= Christopher Sandius =

Christopher Sandius Jr. (Königsberg, October 12, 1644 – Amsterdam, November 30, 1680) was an Arian writer and publisher of Socinian works without himself being a Socinian.

His name was Latinized as Christophorus Sandius, though his German name appears to have been Christoph Sand, and he was known as Christof Van den Sand during his later years in the Netherlands.

Following research by Lech Szczucki it appears that Sandius Jr. was well educated by his rigorous father, Christopher Sandius Sr., (d.1686) a government official in Königsberg, who himself was later removed from his office for anti-Trinitarian sympathies. Sandius Jr. moved to Amsterdam and earned his living as an editor, translator and publisher, he became well-recognized among European intellectuals. Sandius Jr. promoted the view that Arianism was the high point of the theology of the Early Church. He remained on good terms with exiled Polish Socinians Andrzej Wiszowaty and Stanislaw Lubieniecki, while engaging in friendly polemics with them on the problem of the pre-existence of Christ which they denied, but Sandius, as an Arian, accepted.

Sandius Jr. also enjoyed close relationship with Benedictus Spinoza especially at the end of his life, when he became known as one of philosopher's most faithful followers. Between 1676 and 1680 he defended the anonymous author of the Tractatus Theologico-Politicus in correspondence with the Catholic theologian Pierre Daniel Huet.

== Works ==
Possible involvement with Frans Kuyper's Bibliotheca Fratrum Polonorum quos Unitarios vocant. 1668 ("post A.D. 1656" incorrect)

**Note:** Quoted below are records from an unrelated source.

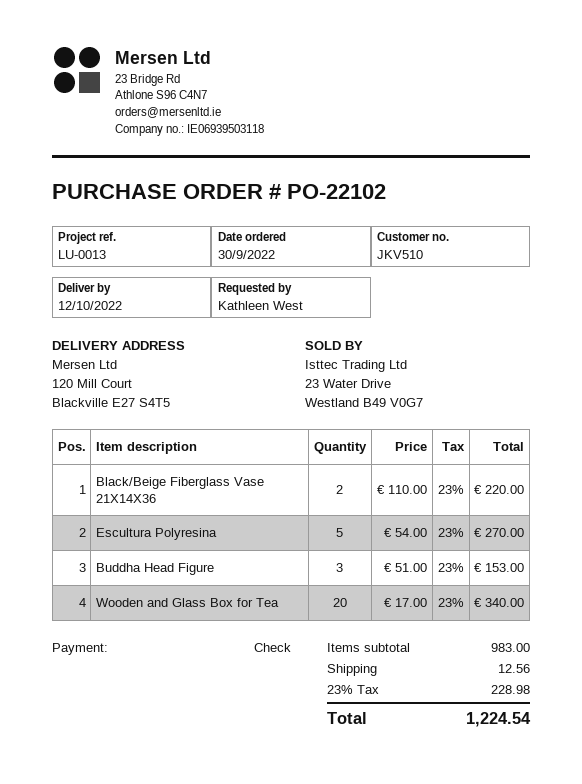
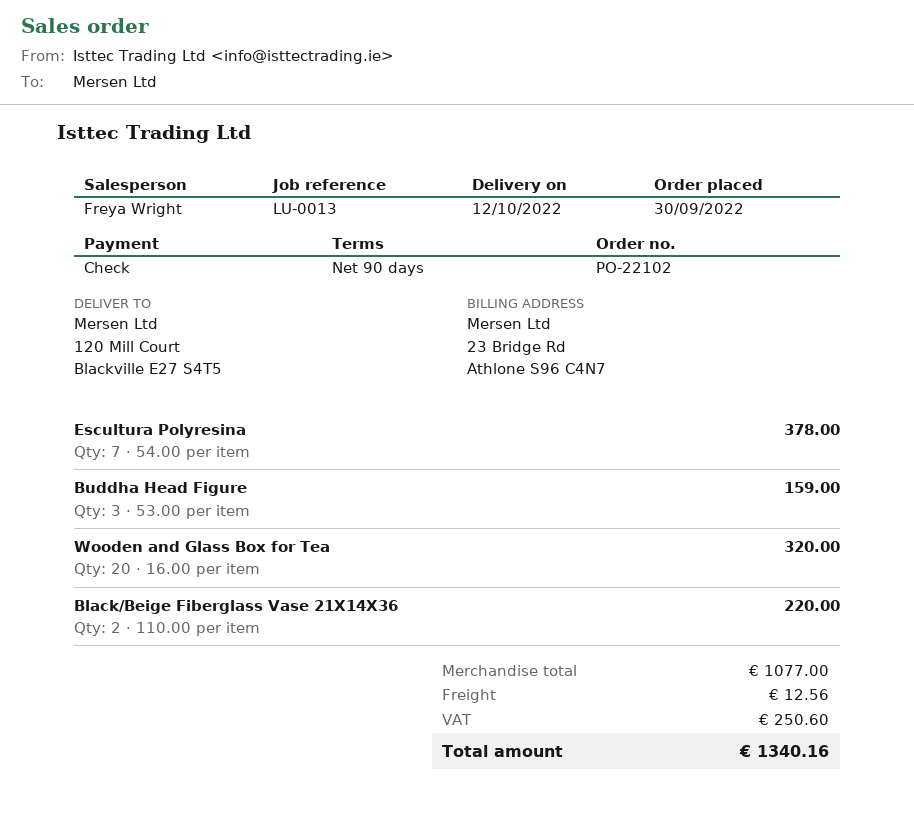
Escultura Polyresina: 5 x 54.00 = 270.00 -> 7 x 54.00 = 378.00
Buddha Head Figure: 3 x 51.00 = 153.00 -> 3 x 53.00 = 159.00
Wooden and Glass Box for Tea: 20 x 17.00 = 340.00 -> 20 x 16.00 = 320.00
subtotal: 983.00 -> 1077.00
tax: 228.98 -> 250.60
total: 1224.54 -> 1340.16

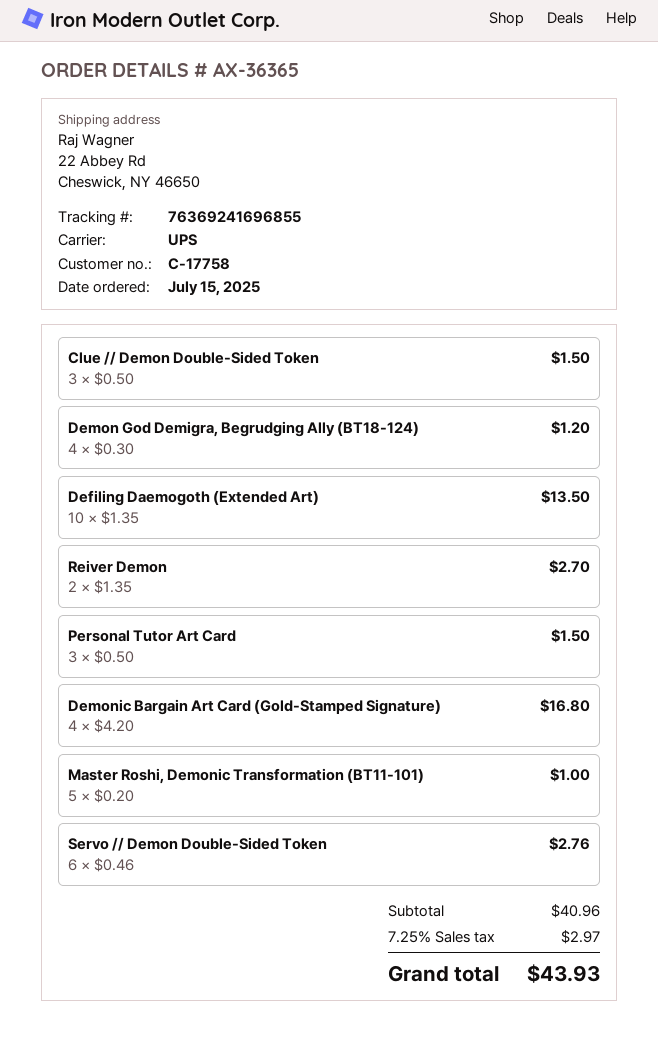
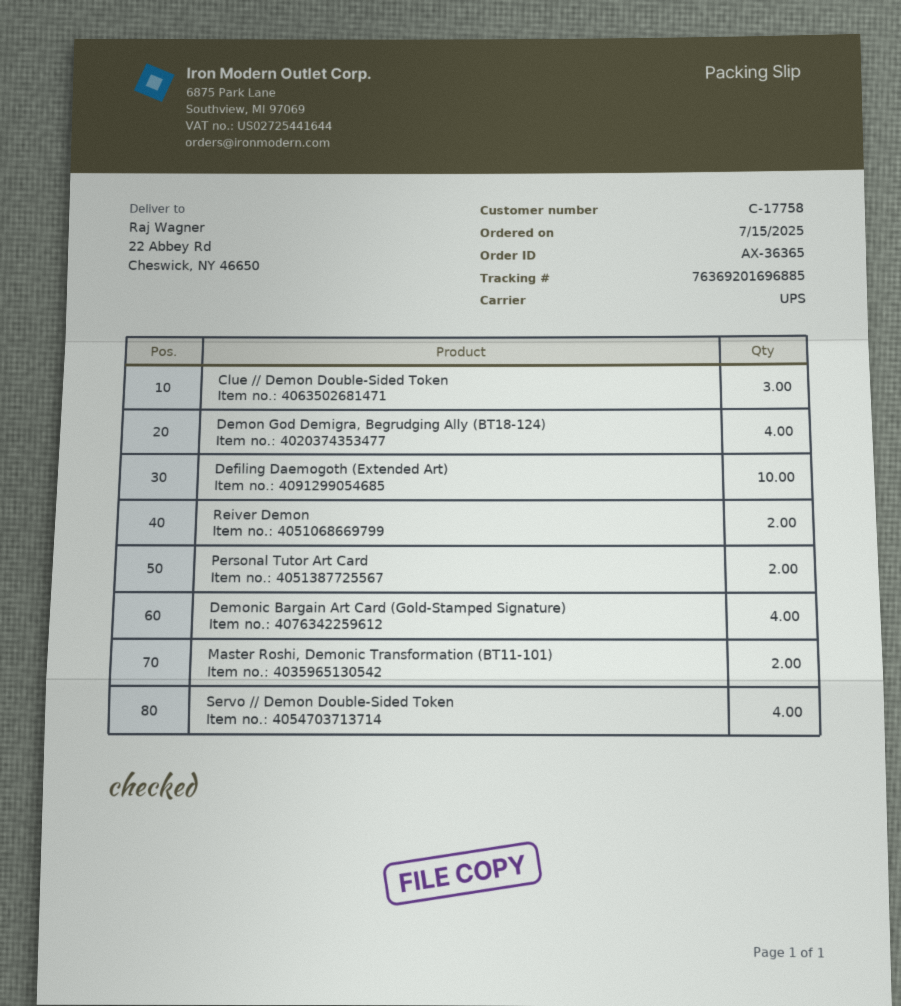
tracking number: 76369241696855 -> 76369201696885
Personal Tutor Art Card: 3 -> 2
Master Roshi, Demonic Transformation (BT11-101): 5 -> 2
Servo // Demon Double-Sided Token: 6 -> 4

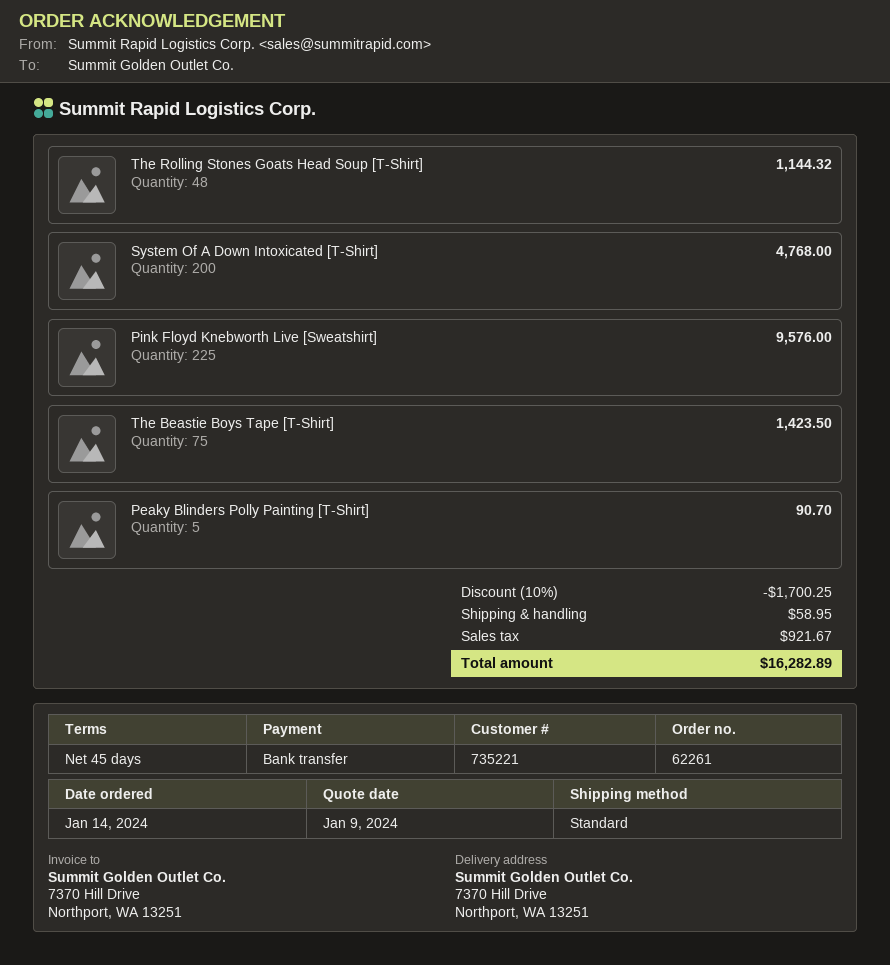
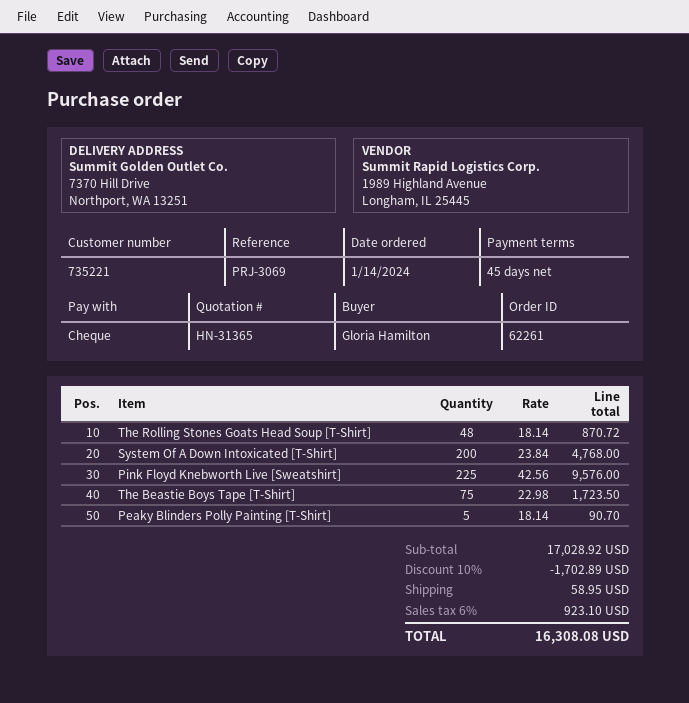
payment method: bank transfer -> cheque
The Rolling Stones Goats Head Soup [T-Shirt]: 48 for 1144.32 -> 48 for 870.72
The Beastie Boys Tape [T-Shirt]: 75 for 1423.50 -> 75 for 1723.50
discount: 10% = 1700.25 -> 10% = 1702.89
tax: 921.67 -> 923.10
total: 16282.89 -> 16308.08

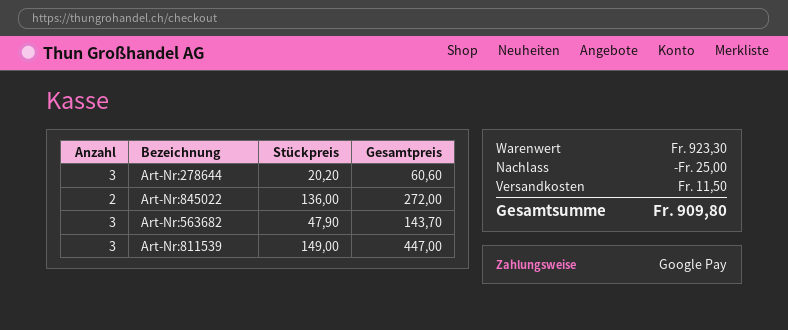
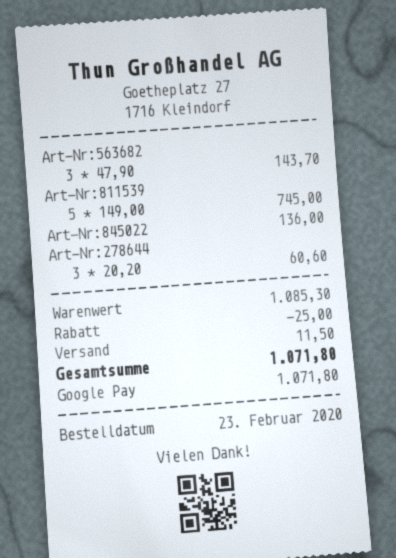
Art-Nr:845022: 2 x 136.00 = 272.00 -> 1 x 136.00 = 136.00
Art-Nr:811539: 3 x 149.00 = 447.00 -> 5 x 149.00 = 745.00
subtotal: 923.30 -> 1085.30
total: 909.80 -> 1071.80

- 1669 Nucleus Historiae Ecclesiasticae, in 2 vols. 8vo, reprinted at Cologne, in 1676: and in London in 1681.
- 1669 Interpretationes paradoxae IV. Evangeliorum (1670 ed.).
- 1669 Centuria Epigrammatum.
- 1671 Tractatus de Origine Animae.
- 1677 Notae et Observationes in G. J. Vossium de Historicis Latinis.
- 1678 Confessio Fidei de Deo Patre, Filio, et Spiritu Sancto, secundum Scripturam,
- Hermann Cingallus (pseud.) Scriptura sacrae trinitatis revelatrix
Posthumous. edited by Benedykt Wiszowaty, grandson of Fausto Sozzini:
- “Bibliotheca Anti-trinitariorum: sive catalogus scriptorum et succinta narratio” posthumously Freistadt, Austria 1684, 12mo, containing an account of the lives and writings of Socinian authors such as Georg Schomann, and some tracts giving many particulars of the history of the Polish Socinians.